The higher the pressure can be maintained in the riser, the smaller the actual gas volume is to discharge, and smaller mud displacements are actualized. In fact, the bubble may never actually surface during this phase. If the gas is completely strung out in the riser, it may become relatively stable, and not surface until the riser is circulated after the primary well kill. Any gas retained in the mud is easily handled in the mud gas separator, and all of the mud is recovered in the riser circulation though the mud/gas separator.

If the riser choke lines cannot keep the pressure below 1,500 psi in the riser, the fall back position is to open the gas handler and divert the remaining flow over the diverter lines. Although the system was sized so that all of a detectable kick should be safely handled in the riser, it is anticipated that at least some of a detectable kick would be captured below the BOP stack. Normal expectation is that all of the kick would be below the BOP stack; this system is an additional safety barrier for unexpected events.

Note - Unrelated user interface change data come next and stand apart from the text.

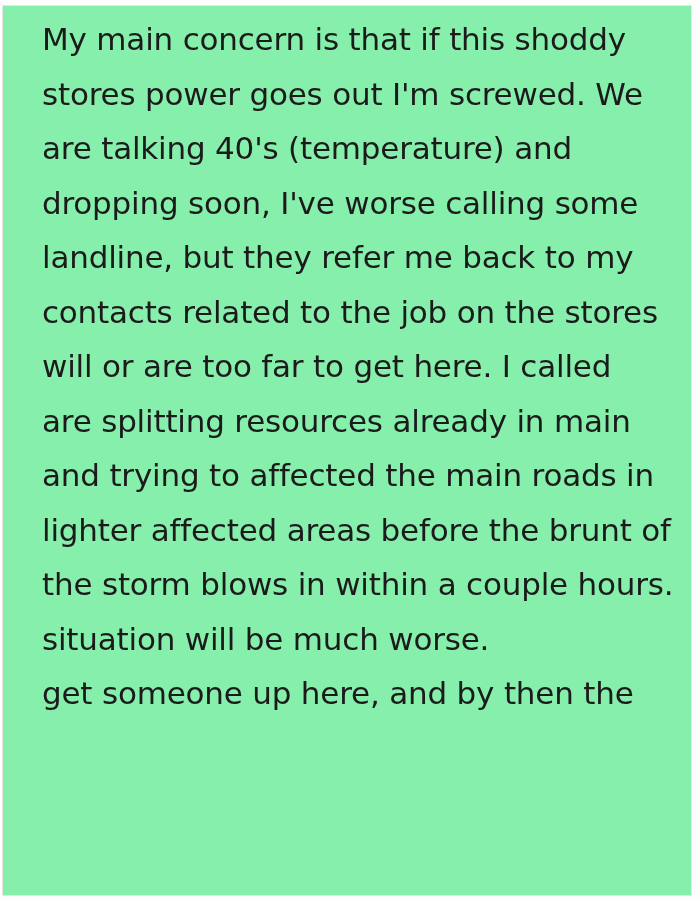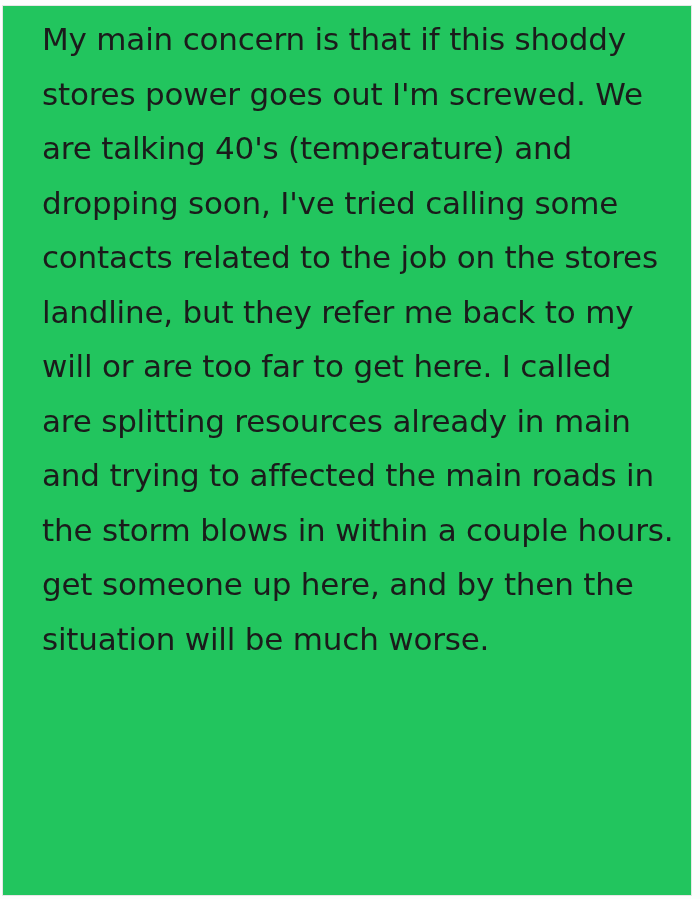--- a/index.html
+++ b/index.html
@@ -23,7 +23,7 @@
       height: 891px;
       box-sizing: border-box;
       border: 1px solid #e6e6e6;
-      background: #22c55e;
+      background: #86efac;
       padding: 6px 0 16px 39px;
     }
     .post-text {

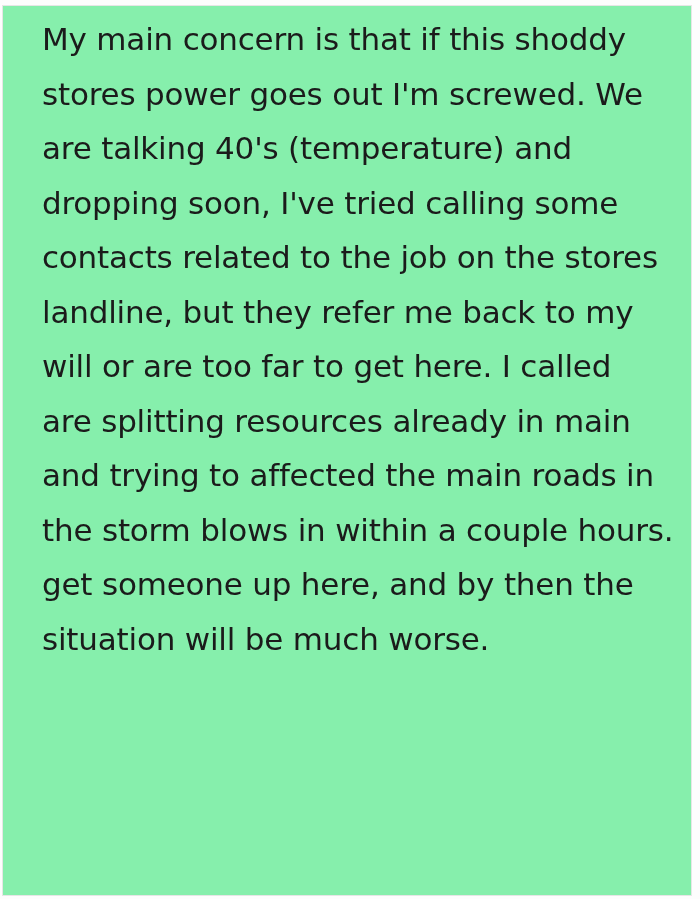--- a/index.html
+++ b/index.html
@@ -46,7 +46,7 @@
       <div class="text-line">My main concern is that if this shoddy</div>
       <div class="text-line">stores power goes out I'm screwed. We</div>
       <div class="text-line">are talking 40's (temperature) and</div>
-      <div class="text-line">dropping soon, I've tried calling some</div>
+      <div class="text-line">dropping soon, I've worse calling some</div>
       <div class="text-line">contacts related to the job on the stores</div>
       <div class="text-line">landline, but they refer me back to my</div>
       <div class="text-line">will or are too far to get here. I called</div>

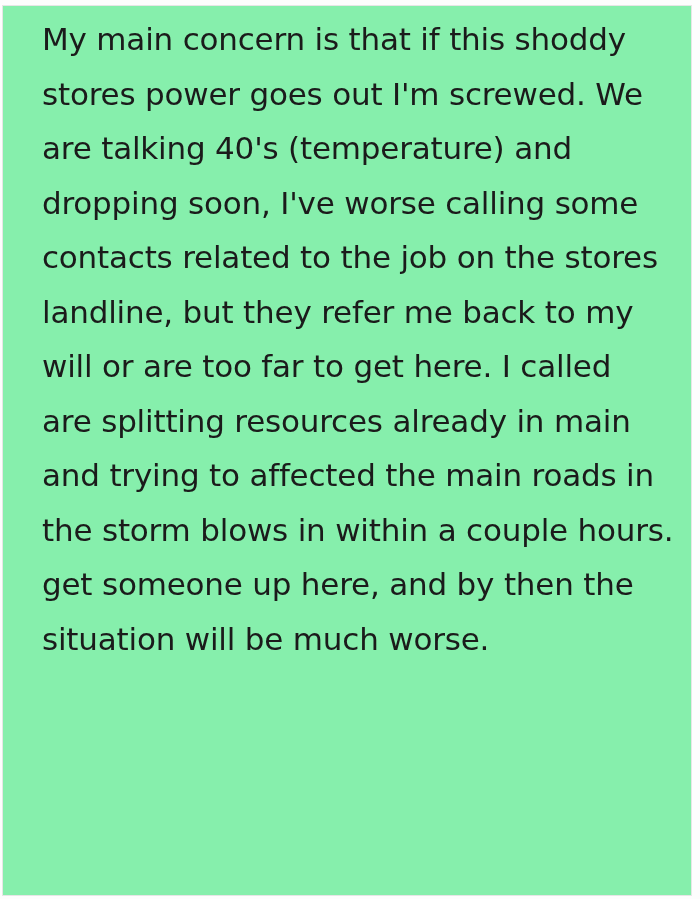--- a/index.html
+++ b/index.html
@@ -47,8 +47,8 @@
       <div class="text-line">stores power goes out I'm screwed. We</div>
       <div class="text-line">are talking 40's (temperature) and</div>
       <div class="text-line">dropping soon, I've worse calling some</div>
+      <div class="text-line">landline, but they refer me back to my</div>
       <div class="text-line">contacts related to the job on the stores</div>
-      <div class="text-line">landline, but they refer me back to my</div>
       <div class="text-line">will or are too far to get here. I called</div>
       <div class="text-line">are splitting resources already in main</div>
       <div class="text-line">and trying to affected the main roads in</div>

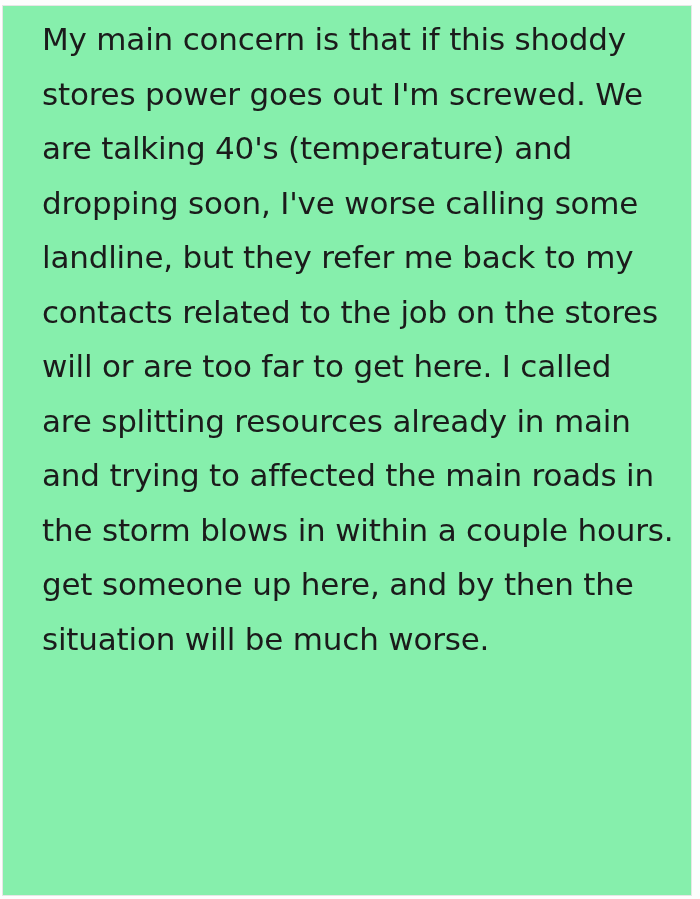--- a/index.html
+++ b/index.html
@@ -52,6 +52,7 @@
       <div class="text-line">will or are too far to get here. I called</div>
       <div class="text-line">are splitting resources already in main</div>
       <div class="text-line">and trying to affected the main roads in</div>
+      <div class="text-line">lighter affected areas before the brunt of</div>
       <div class="text-line">the storm blows in within a couple hours.</div>
       <div class="text-line">get someone up here, and by then the</div>
       <div class="text-line">situation will be much worse.</div>

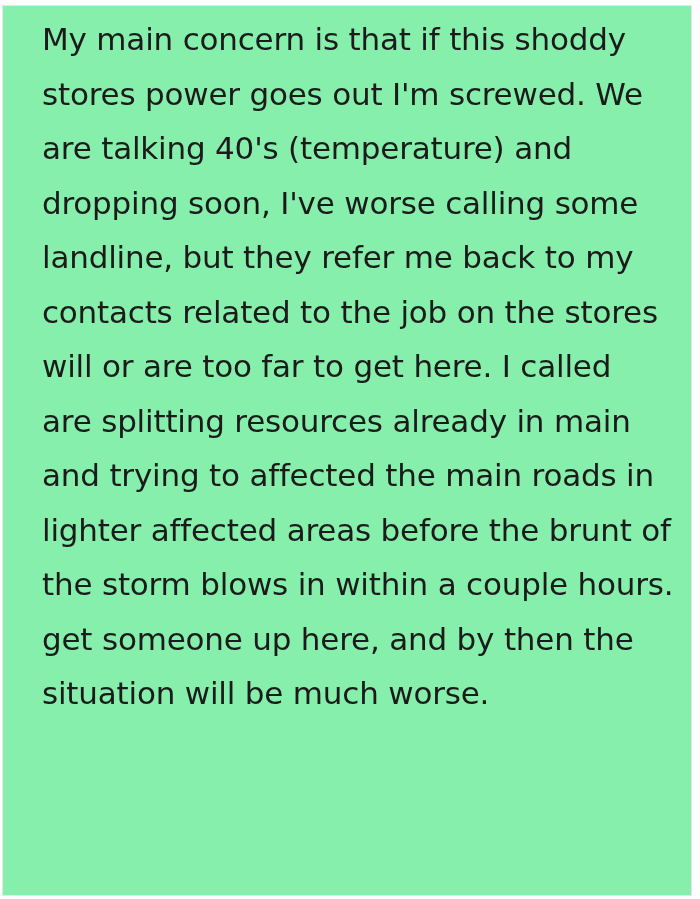--- a/index.html
+++ b/index.html
@@ -54,8 +54,8 @@
       <div class="text-line">and trying to affected the main roads in</div>
       <div class="text-line">lighter affected areas before the brunt of</div>
       <div class="text-line">the storm blows in within a couple hours.</div>
+      <div class="text-line">situation will be much worse.</div>
       <div class="text-line">get someone up here, and by then the</div>
-      <div class="text-line">situation will be much worse.</div>
     </div>
 </div>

Once the gas bubble surfaces and the gas pressure is vented, the riser can be filled with mud again through the mud boost line. Normal well control procedures would resume (kill the well, then circulate the riser with kill weight mud, circulating the riser mud through the mud gas separator).

Riser analysis

It is fairly straight forward to compare the pressure and tension requirements of this system in global analysis. The effects of line load sharing are somewhat reduced with the heavier riser, because the auxiliary lines make up a slightly smaller percentage of the steel in the riser, and the heavier riser tube is slightly stiffer. A line load sharing analysis should be done in any event, but to make exact wall thickness comparisons for the gas handler, versus a diverter, requires much detail and will not work out to exactly the same stress levels everywhere in the riser.

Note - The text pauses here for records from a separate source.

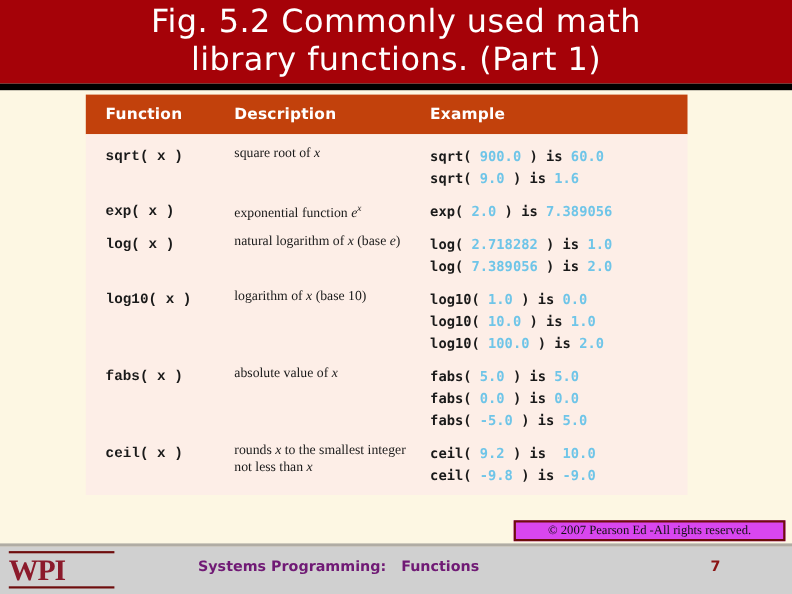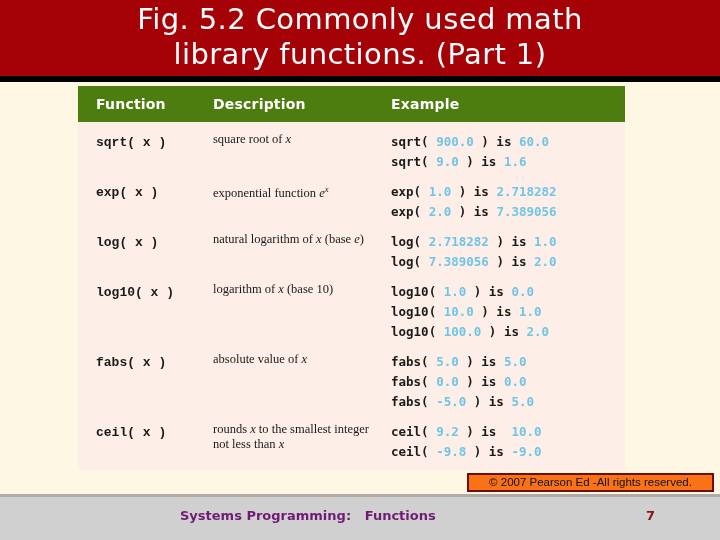--- a/index.html
+++ b/index.html
@@ -55,7 +55,7 @@
     width: 547px;
   }
   .t-head {
-    background: #4d7c0f;
+    background: #c2410c;
     height: 36px;
     display: flex;
     align-items: center;

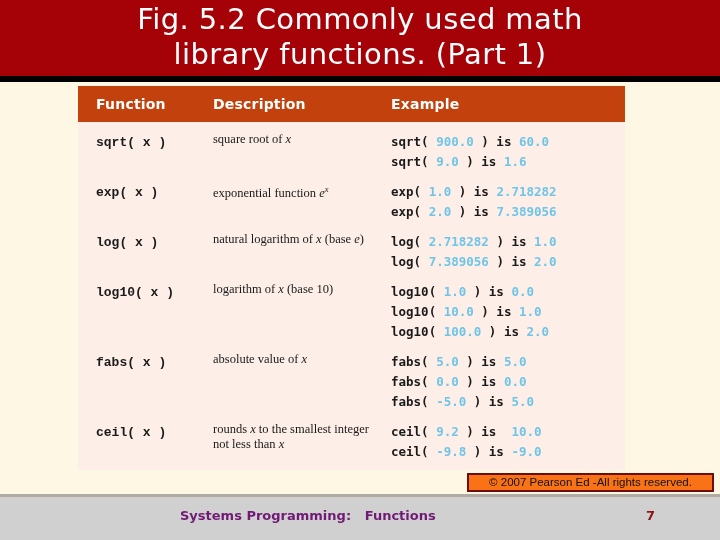--- a/index.html
+++ b/index.html
@@ -218,7 +218,6 @@
           <div class="col-fn"><span class="fn-name">exp( x )</span></div>
           <div class="col-desc desc">exponential function <i>e</i><sup>x</sup></div>
           <div class="col-ex">
-            <div class="ex-line">exp( <span class="num">1.0</span> ) is <span class="num">2.718282</span></div>
             <div class="ex-line">exp( <span class="num">2.0</span> ) is <span class="num">7.389056</span></div>
           </div>
         </div>

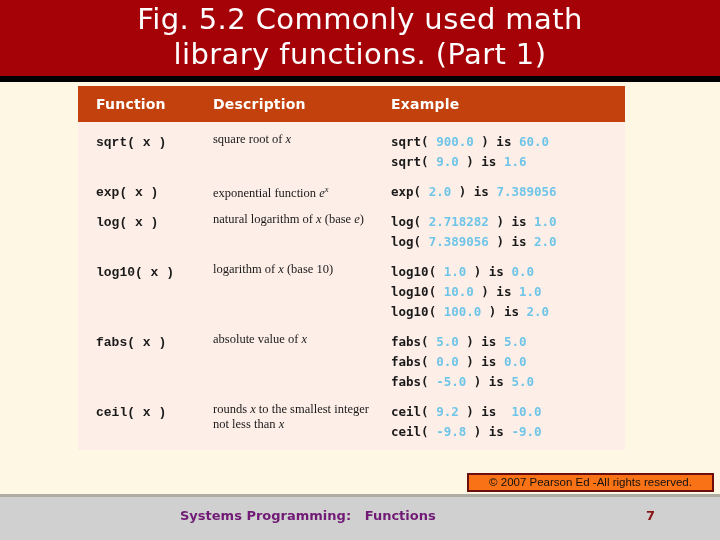--- a/index.html
+++ b/index.html
@@ -127,10 +127,10 @@
     width: 247px;
     height: 19px;
     box-sizing: border-box;
-    background: #f97316;
+    background: #d946ef;
     border: 2px solid #6e0d0d;
     color: #111111;
-    font-family: Liberation Sans, sans-serif;
+    font-family: Liberation Serif, serif;
     font-size: 11.5px;
     line-height: 15px;
     text-align: center;

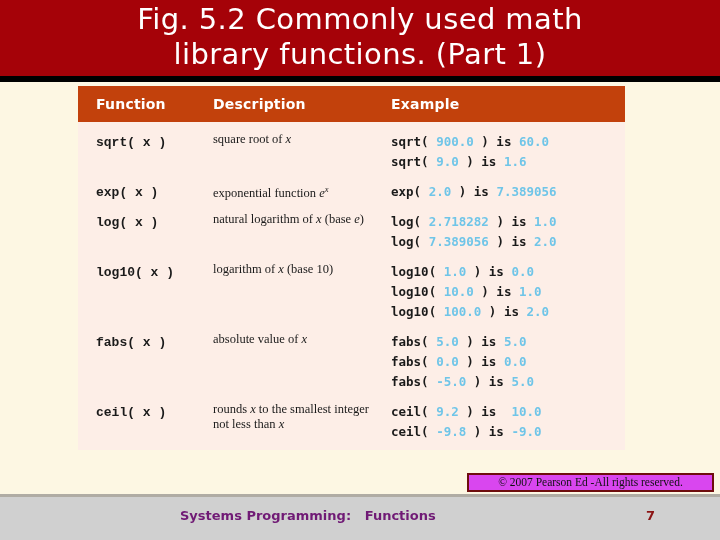--- a/index.html
+++ b/index.html
@@ -262,6 +262,11 @@
 
   <div id="footer-rule"></div>
   <div id="footer">
+    <div id="wpi-logo">
+      <div class="bar"></div>
+      <div class="word">WPI</div>
+      <div class="bar"></div>
+    </div>
     <div id="footer-title">Systems Programming:   Functions</div>
     <div id="page-number">7</div>
   </div>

At the design pressure of 1,500 psi added surface pressure, the tension developed in the riser from the closed-in gas handler adds about 500 kips of tension to the separating loads on the riser main tube couplings. The good news is that this pressure does not reduce the effective tension in the riser as the open-ended diverter would, so no compensation for tension is required.

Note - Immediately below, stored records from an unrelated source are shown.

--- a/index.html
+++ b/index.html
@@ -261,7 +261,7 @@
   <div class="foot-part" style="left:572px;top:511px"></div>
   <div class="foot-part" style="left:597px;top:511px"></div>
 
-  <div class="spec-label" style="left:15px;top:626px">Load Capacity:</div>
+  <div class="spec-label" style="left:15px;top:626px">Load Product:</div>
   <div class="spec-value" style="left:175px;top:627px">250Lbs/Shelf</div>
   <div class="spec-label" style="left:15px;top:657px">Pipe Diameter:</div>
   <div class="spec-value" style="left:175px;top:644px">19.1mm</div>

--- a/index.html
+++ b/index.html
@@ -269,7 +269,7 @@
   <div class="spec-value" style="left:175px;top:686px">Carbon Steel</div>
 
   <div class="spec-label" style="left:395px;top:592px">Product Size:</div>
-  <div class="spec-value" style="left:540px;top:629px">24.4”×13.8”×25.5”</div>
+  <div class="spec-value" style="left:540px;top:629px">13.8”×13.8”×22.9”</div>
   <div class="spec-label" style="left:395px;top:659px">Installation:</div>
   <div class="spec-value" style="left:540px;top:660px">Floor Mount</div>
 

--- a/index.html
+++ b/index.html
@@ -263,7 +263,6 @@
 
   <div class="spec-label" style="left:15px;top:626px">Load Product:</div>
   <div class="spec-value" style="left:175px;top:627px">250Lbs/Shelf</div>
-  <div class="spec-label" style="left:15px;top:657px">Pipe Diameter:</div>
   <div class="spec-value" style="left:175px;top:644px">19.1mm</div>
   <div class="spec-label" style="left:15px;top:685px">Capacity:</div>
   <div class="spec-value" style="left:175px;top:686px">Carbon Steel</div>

This undesirable effect is not normally a problem with the 500 psi diverter riser system, because the lower pressure and the normal excess tension applied for loss of a tensioner contingency is more than adequate to prevent tension problems in the riser if a diverter event is experienced. The riser analysis comparison allowed a reduction of 500 lb-meters/riser joint for the reduced coupling requirement weight reduction. Coupling weight impact was minimized by the use of 90-ft riser joints.

The sample riser system used to compare the diverter riser to the gas handler riser did not use riser collapse as part of the tube sizing criteria; the rig is moored, and the perceived risk, versus cost, was considered to favor ignoring the collapse from voiding the riser, particularly considering the added features of the gas handler in avoiding some of the major potential voiding hazards.

If voiding the riser is used as part of the main tube sizing criteria, then the weight differences between the two systems gets much smaller, as the tube will be sized for collapse as a governing criteria. Because of the already thicker main tube, the gas handler system is more collapse resistant, and is collapse resistant for most u-tube disconnect potentialities.

References

The papers referenced in this article are: Hall, et. al., Means for Handling Gas Influx in a Marine Riser, IADC/SPE 14739, 1986; Johnson, et. al., Gas Migration: Fast, Slow, or Stopped, IADC/SPE 29342, 1995.

Author

Robert Taylor has been involved in well control equipment, maintenance and operations since 1976. He is currently Manager, Technical Services at Marine Drilling Companies (Sugar Land, Texas). He holds a BS in mechanical engineering from Texas A&M.